== How to complete this task ==
Every line from the one holding "Cisco Refresh - CP-8851-K9-RF: 6" through the final line of the entries is to be reproduced exactly, and no other line.

════════════════════

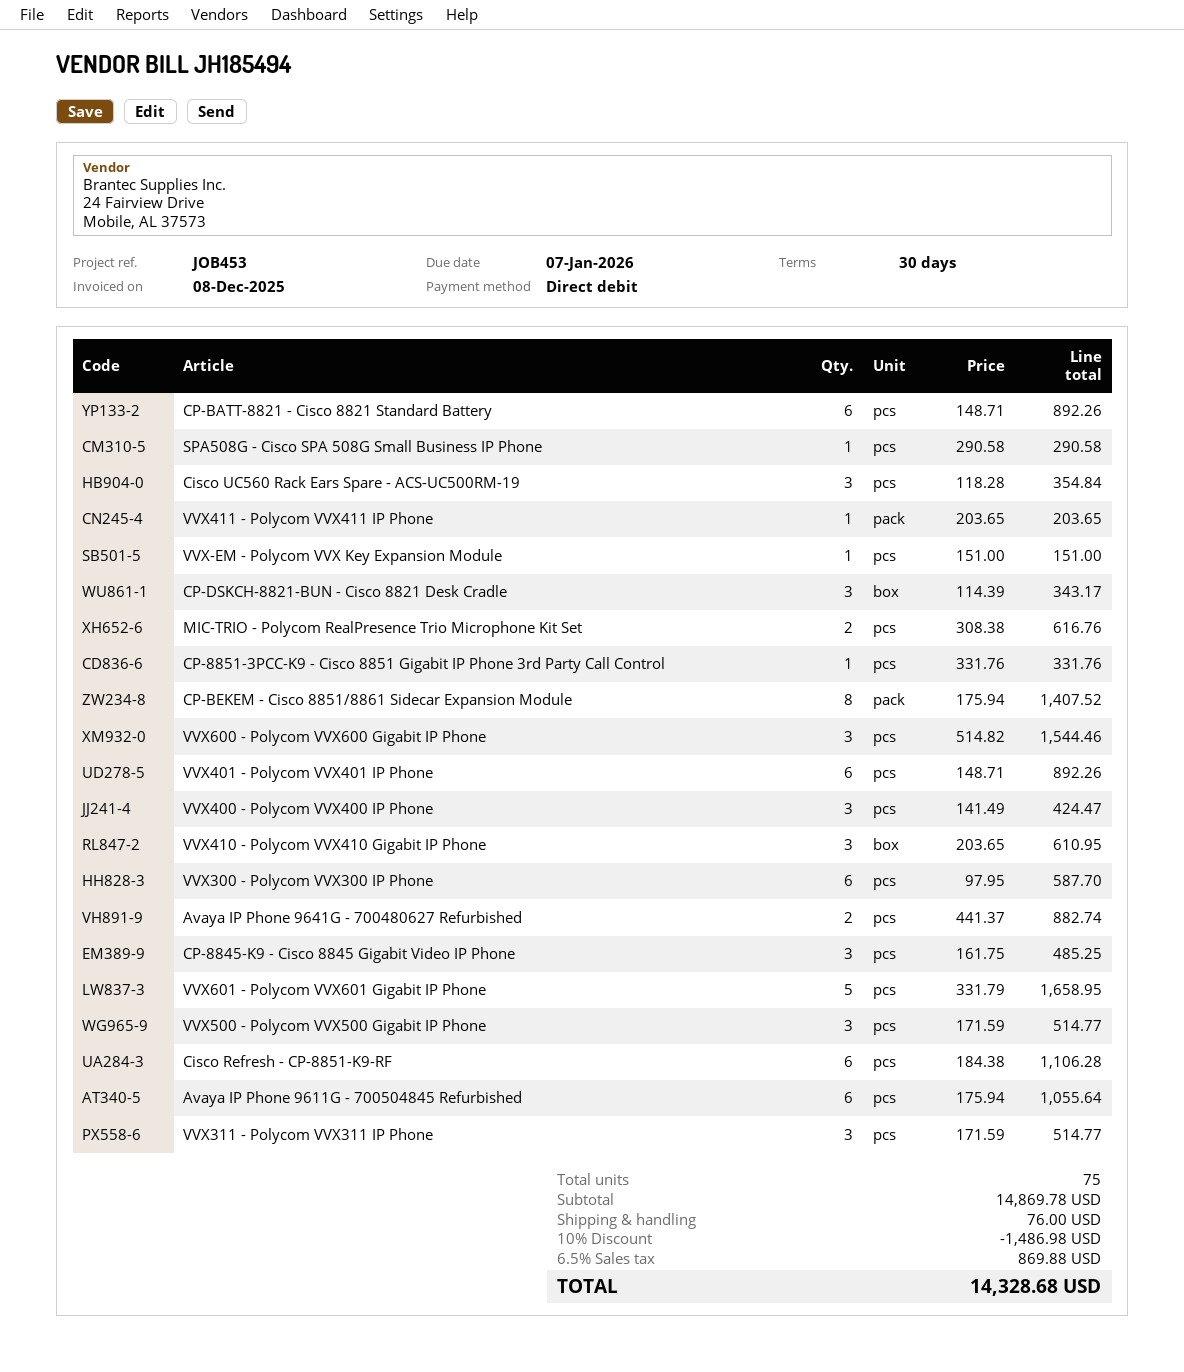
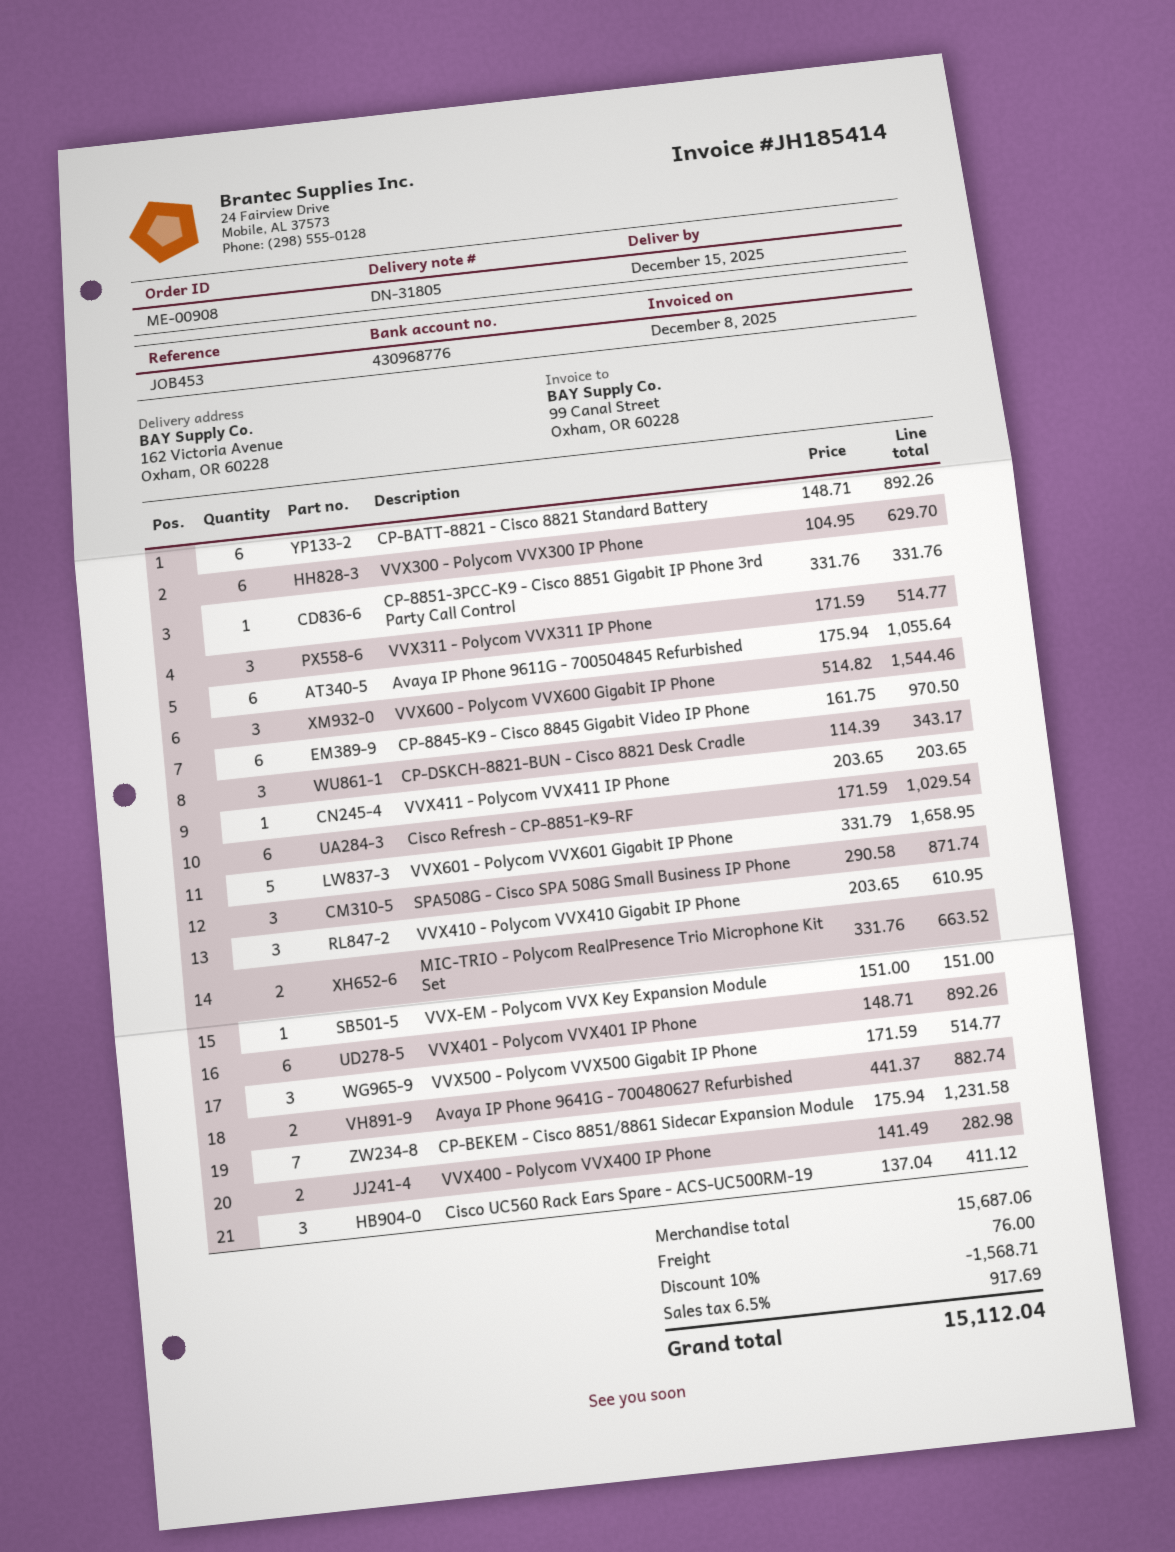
invoice number: JH185494 -> JH185414
SPA508G - Cisco SPA 508G Small Business IP Phone: 1 x 290.58 = 290.58 -> 3 x 290.58 = 871.74
Cisco UC560 Rack Ears Spare - ACS-UC500RM-19: 3 x 118.28 = 354.84 -> 3 x 137.04 = 411.12
MIC-TRIO - Polycom RealPresence Trio Microphone Kit Set: 2 x 308.38 = 616.76 -> 2 x 331.76 = 663.52
CP-BEKEM - Cisco 8851/8861 Sidecar Expansion Module: 8 x 175.94 = 1407.52 -> 7 x 175.94 = 1231.58
VVX400 - Polycom VVX400 IP Phone: 3 x 141.49 = 424.47 -> 2 x 141.49 = 282.98
VVX300 - Polycom VVX300 IP Phone: 6 x 97.95 = 587.70 -> 6 x 104.95 = 629.70
CP-8845-K9 - Cisco 8845 Gigabit Video IP Phone: 3 x 161.75 = 485.25 -> 6 x 161.75 = 970.50
Cisco Refresh - CP-8851-K9-RF: 6 x 184.38 = 1106.28 -> 6 x 171.59 = 1029.54
subtotal: 14869.78 -> 15687.06
discount: 10% = 1486.98 -> 10% = 1568.71
tax: 6.5% = 869.88 -> 6.5% = 917.69
total: 14328.68 -> 15112.04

════════════════════

== Written response ==
Cisco Refresh - CP-8851-K9-RF: 6 x 184.38 = 1106.28 -> 6 x 171.59 = 1029.54
subtotal: 14869.78 -> 15687.06
discount: 10% = 1486.98 -> 10% = 1568.71
tax: 6.5% = 869.88 -> 6.5% = 917.69
total: 14328.68 -> 15112.04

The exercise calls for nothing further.